#### INSTRUCTIONS FOR THE TASK:
Any pictures in the records below must be left out when you repeat the lines from the line containing "[47,695,64,709] ☐ -> [490,219,504,230] ☑" through the line containing "(226, 56) none ->" exactly.

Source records
□ □ □ □ □
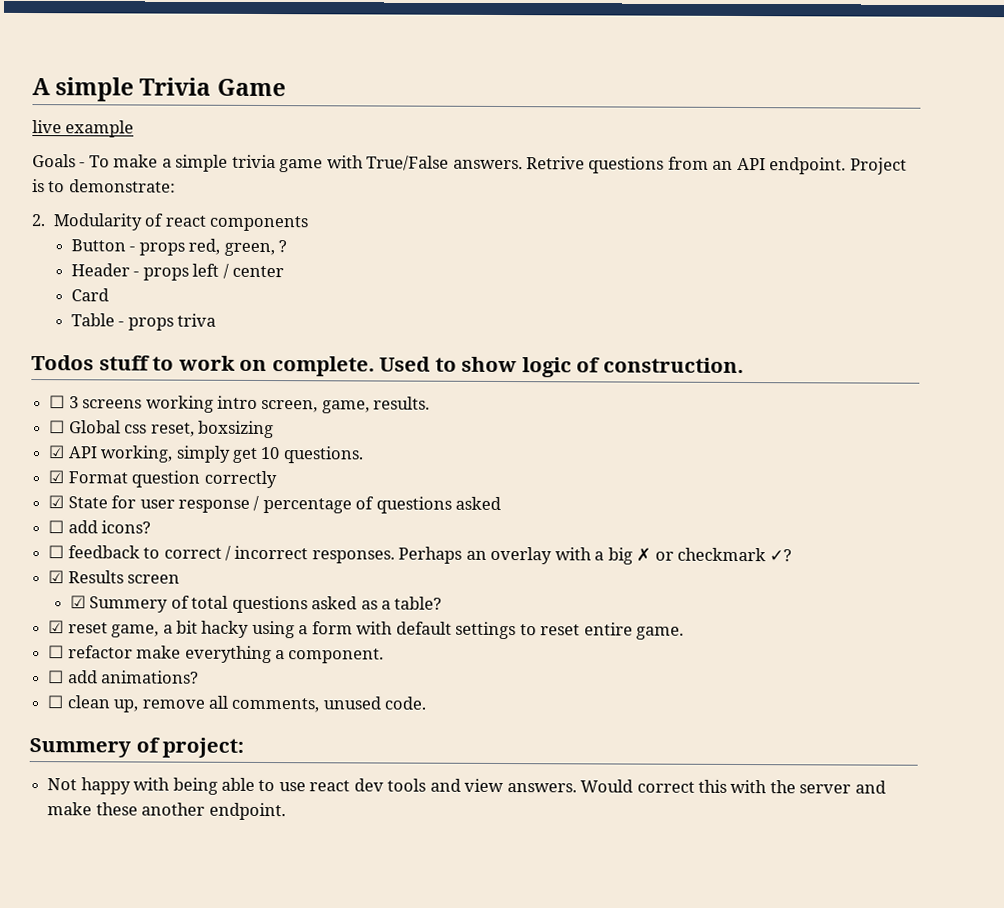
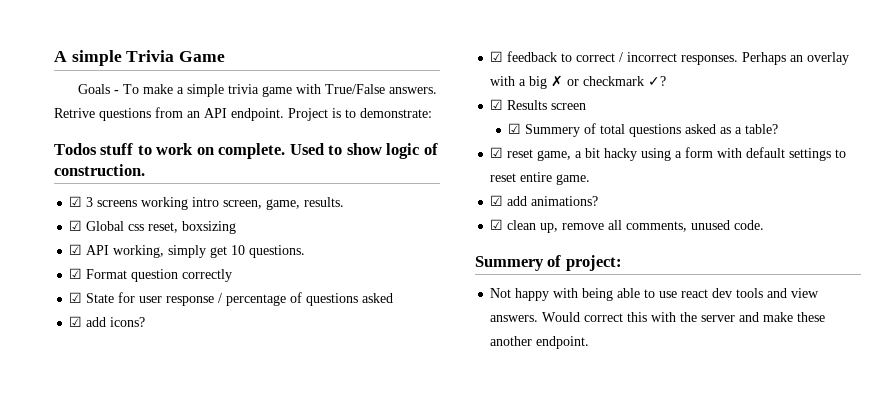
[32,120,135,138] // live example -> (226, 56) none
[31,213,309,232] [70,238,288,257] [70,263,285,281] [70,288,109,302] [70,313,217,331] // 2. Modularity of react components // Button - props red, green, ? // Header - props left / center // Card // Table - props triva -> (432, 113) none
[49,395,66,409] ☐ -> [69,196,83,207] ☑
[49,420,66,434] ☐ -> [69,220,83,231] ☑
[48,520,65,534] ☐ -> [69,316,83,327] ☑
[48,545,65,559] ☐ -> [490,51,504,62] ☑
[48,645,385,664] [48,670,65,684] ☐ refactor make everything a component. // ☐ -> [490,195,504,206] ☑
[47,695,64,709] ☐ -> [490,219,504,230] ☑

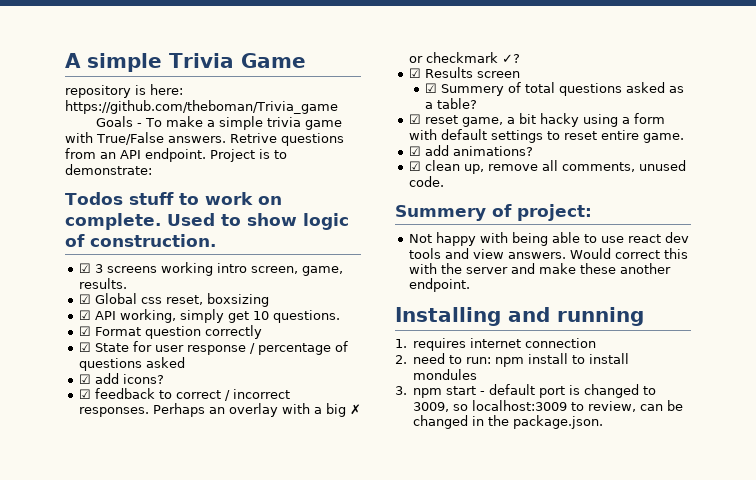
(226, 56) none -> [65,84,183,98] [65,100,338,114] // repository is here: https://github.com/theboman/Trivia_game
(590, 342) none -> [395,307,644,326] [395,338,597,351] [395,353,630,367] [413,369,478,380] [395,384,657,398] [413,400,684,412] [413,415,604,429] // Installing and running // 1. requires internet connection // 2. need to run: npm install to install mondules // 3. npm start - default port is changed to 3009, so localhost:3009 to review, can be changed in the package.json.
□ □ □ □ □
#### RESULT OF THIS TASK:
[47,695,64,709] ☐ -> [490,219,504,230] ☑

(226, 56) none -> [65,84,183,98] [65,100,338,114] // repository is here: https://github.com/theboman/Trivia_game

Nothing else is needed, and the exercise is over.